Очень часто: нарушения со стороны пищеварительной системы, такие как: тошнота, рвота, диарея, боль в животе, отсутствие аппетита. Чаще всего эти побочные явления возникают в начале лечения и в большинстве случаев спонтанно исчезают. Для предупреждения возникновения побочных явлений со стороны желудочно-кишечного тракта рекомендуется медленное увеличение дозы препарата.
Со стороны пищеварительной системы.
Очень редко: отдельные сообщения о нарушении показателей функции печени или гепатитов, полностью исчезают после отмены метформина.
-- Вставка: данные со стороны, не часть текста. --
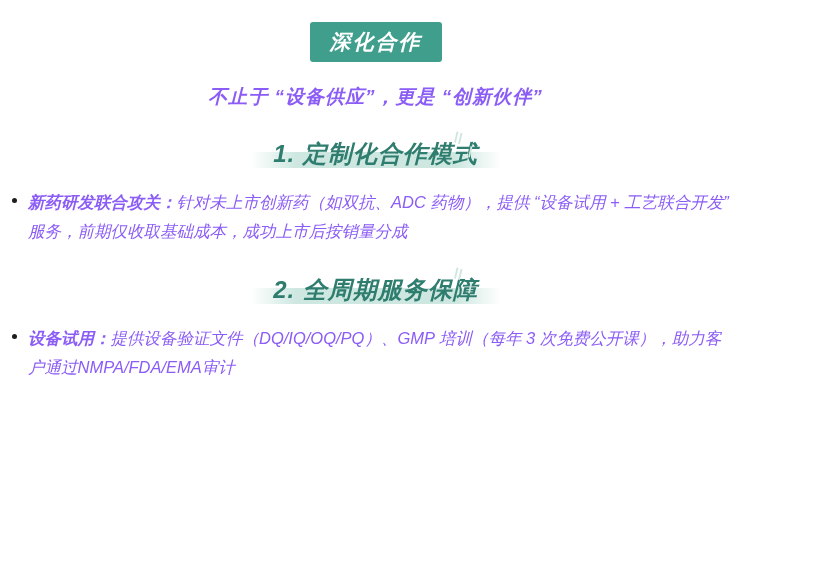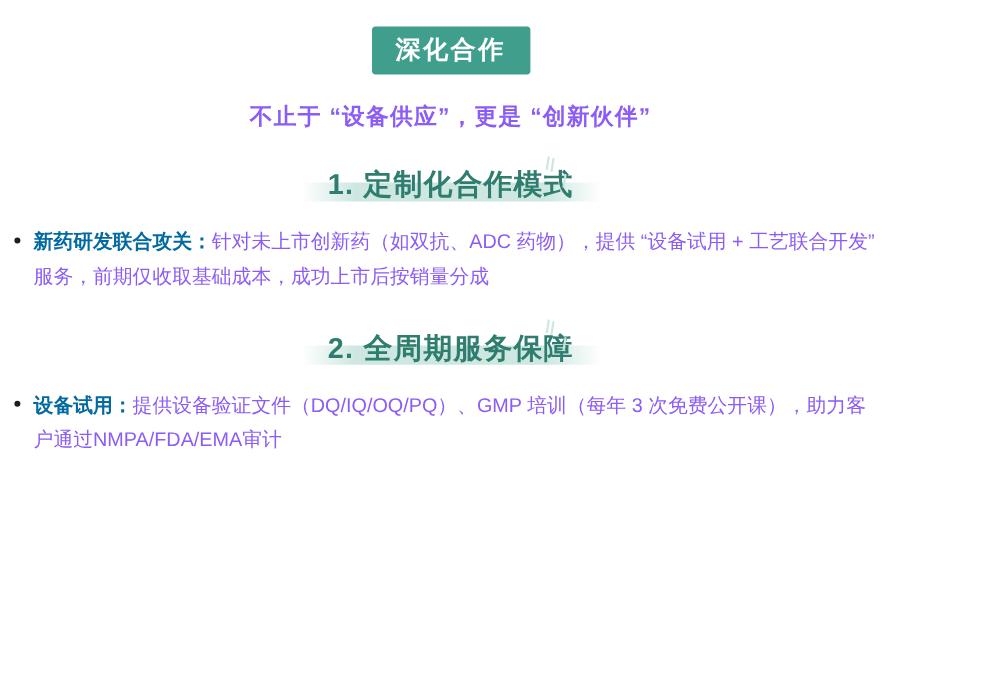--- a/index.html
+++ b/index.html
@@ -13,20 +13,21 @@
     font-family: "Liberation Sans", sans-serif;
     color: #1a1a1a;
     overflow: hidden;
   }
   .page {
     position: relative;
     width: 751px;
     height: 561px;
     box-sizing: border-box;
     padding: 0;
+    font-style: italic;
   }
 
   
   .badge-wrap {
     text-align: center;
     padding-top: 22px;
   }
   .badge {
     display: inline-block;
     background: #3f9e8c;
@@ -104,21 +105,21 @@
     position: absolute;
     left: 2px;
     top: 10px;
     width: 5px;
     height: 5px;
     border-radius: 50%;
     background: #1d1d1d;
   }
   .bullet .lead {
     font-weight: bold;
-    color: #0369a1;
+    color: #8b5cf6;
   }
   .bullet .body {
     color: #8b5cf6;
   }
 </style>
 </head>
 <body>
 
 <div class="page">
Со стороны кожи и подкожной клетчатки.
Очень редко: кожные аллергические реакции, включая сыпь, эритема, зуд, крапивницу.
Срок годности
3 года.
Условия хранения
Хранить при температуре не выше 25 °С в оригинальной упаковке.
Хранить в недоступном для детей месте.
Упаковка
По 15 таблеток в блистере, по 2 блистеров в картонной упаковке.
Категория отпуска
По рецепту.
Производитель
ООО «Кусум Фарм».
Местонахождение производителя и его адрес места осуществления деятельности
40020, Украина, Сумская область, м. Суми, ул. Скрябина, 54.
Источник инструкции
Инструкция лекарственного средства взята из официального источника —
Государственного реестра лекарственных средств Украины.